Avec cette chirurgie moins invasive, plus besoin d’écarter des côtes, de couper des muscles ou des nerfs. Les douleurs postopératoires sont réduites. Et le rétablissement plus rapide. Pour soulager les douleurs, la péridurale est utilisée au lieu de la morphine. Dès le lendemain, le patient remarche, ce qui réduit les risques de complication de moitié. Il gagne deux à trois jours d’hospitalisation. Et peut poursuivre rapidement les traitements par une radiothérapie ou chimiothérapie.

 

Jusqu’à récemment, la chirurgie vidéo-assistée n’était pratiquée qu’à Rennes et Nantes. Elle l’est depuis deux ans par les quatre chirurgiens thoraciques privés du Finistère, qui sont « à la pointe dans ce domaine » : Nicolas Salley et Christophe Lancelin à la clinique du Grand-Large, à Brest ; Jean-Louis Fasquel et Antoine Paumier, à la Polyclinique Quimper-Sud. Ils ont créé une fédération, informelle, de chirurgie thoracique finistérienne. Pour ces praticiens, dont certains se connaissent depuis la faculté, c’est l’occasion d’un « partage d’expériences et de nouvelles technologies ».

 

250 patients en Finistère

Chaque année, entre 35 000 et 40 000 nouveaux cas de cancers du poumon sont déclarés. Le tabagisme en est la cause principale.
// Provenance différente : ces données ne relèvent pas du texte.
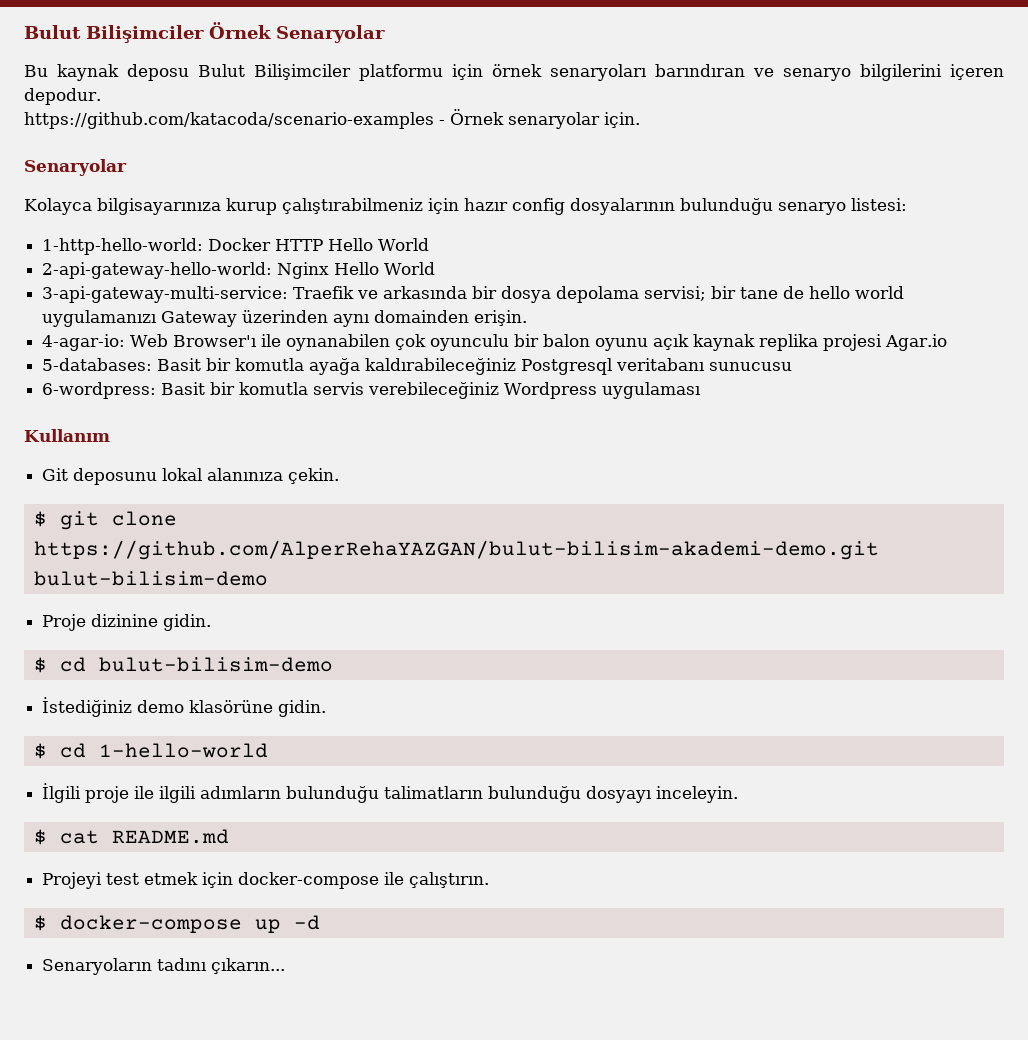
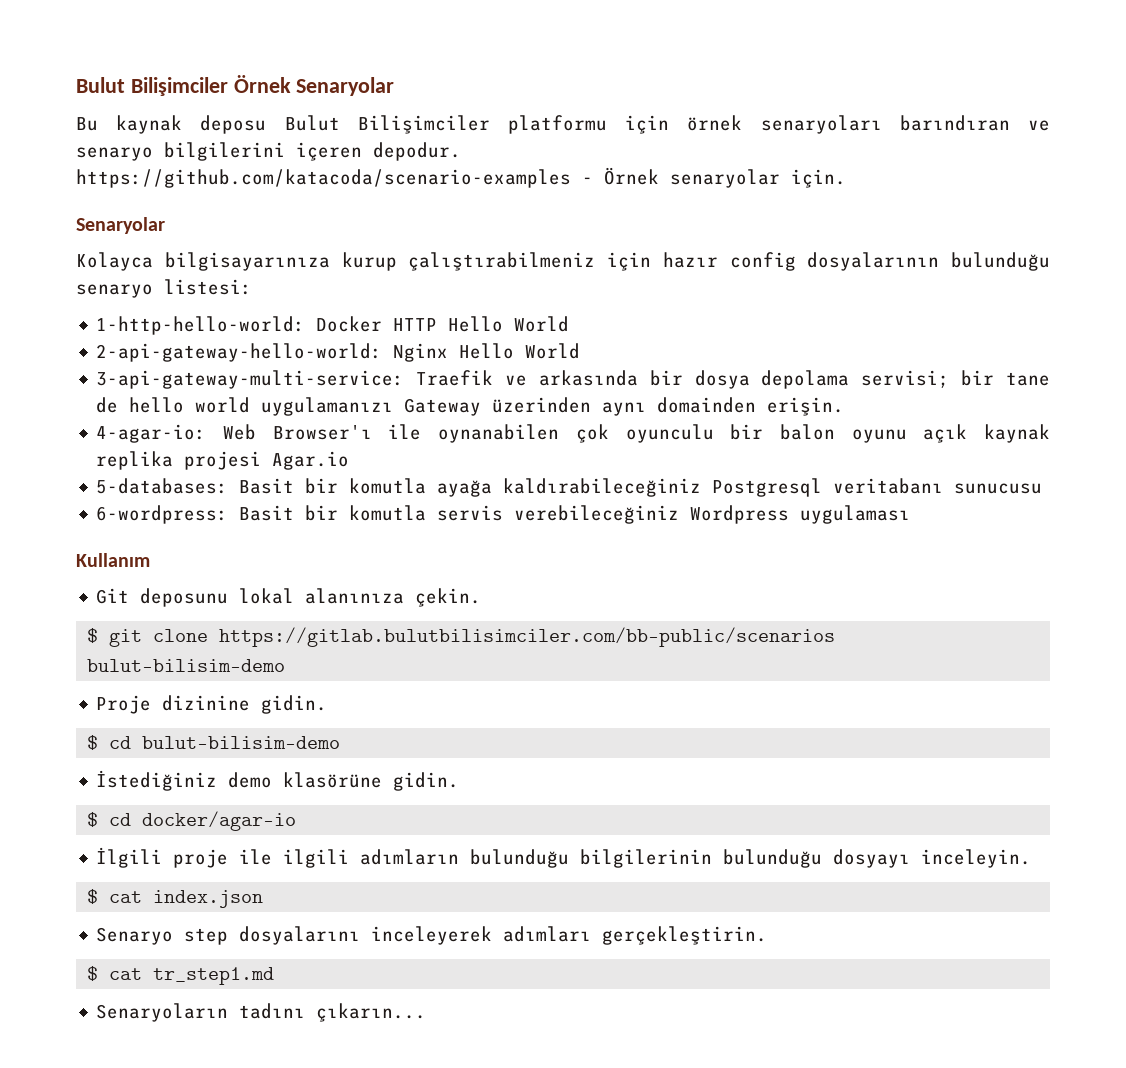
[33,540,879,560] https://github.com/AlperRehaYAZGAN/bulut-bilisim-akademi-demo.git -> [219,627,836,647] https://gitlab.bulutbilisimciler.com/bb-public/scenarios
[98,743,268,758] 1-hello-world -> [142,811,297,831] docker/agar-io
[384,786,484,799] talimatların -> [580,849,713,868] bilgilerinin
[111,829,229,844] [42,872,490,889] [33,915,320,933] README.md // Projeyi test etmek için docker-compose ile çalıştırın. // $ docker-compose up -d -> [153,890,264,908] [96,926,768,945] [87,966,275,985] index.json // Senaryo step dosyalarını inceleyerek adımları gerçekleştirin. // $ cat tr_step1.md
C’est le premier cancer en termes de mortalité.

 

Il touche surtout les hommes, entre 55 et 65 ans. Mais, en vingt ans, il a triplé chez les femmes. Et 25 % des moins de 18 ans fument. Cette maladie silencieuse est souvent diagnostiquée à un stade très, voire trop, avancé. Il n’existe pas de dépistage précoce comme pour le cancer colorectal.

 

Les chimiothérapies ou la radiothérapie permettent des rémissions temporaires. « Pour une guérison, la chirurgie reste le traitement de référence. Les chances de survie évoluent entre 25 et 70 %, selon l’état de la tumeur », expliquent les chirurgiens. Chaque semaine, à Brest et Quimper, des réunions de concertation pluridisciplinaires réunissent les praticiens du privé et du public pour décider des traitements.

 

Mais moins de 25 % des malades peuvent être opérés. Soit 150 patients par an à la clinique du Grand-Large et 100 à la Polyclinique de Quimper. La chirurgie vidéo assistée représente 20 % des actes de chirurgie de cancer du poumon des deux établissements. L’arrivée prochaine de la vision en 3D facilitera les gestes des chirurgiens.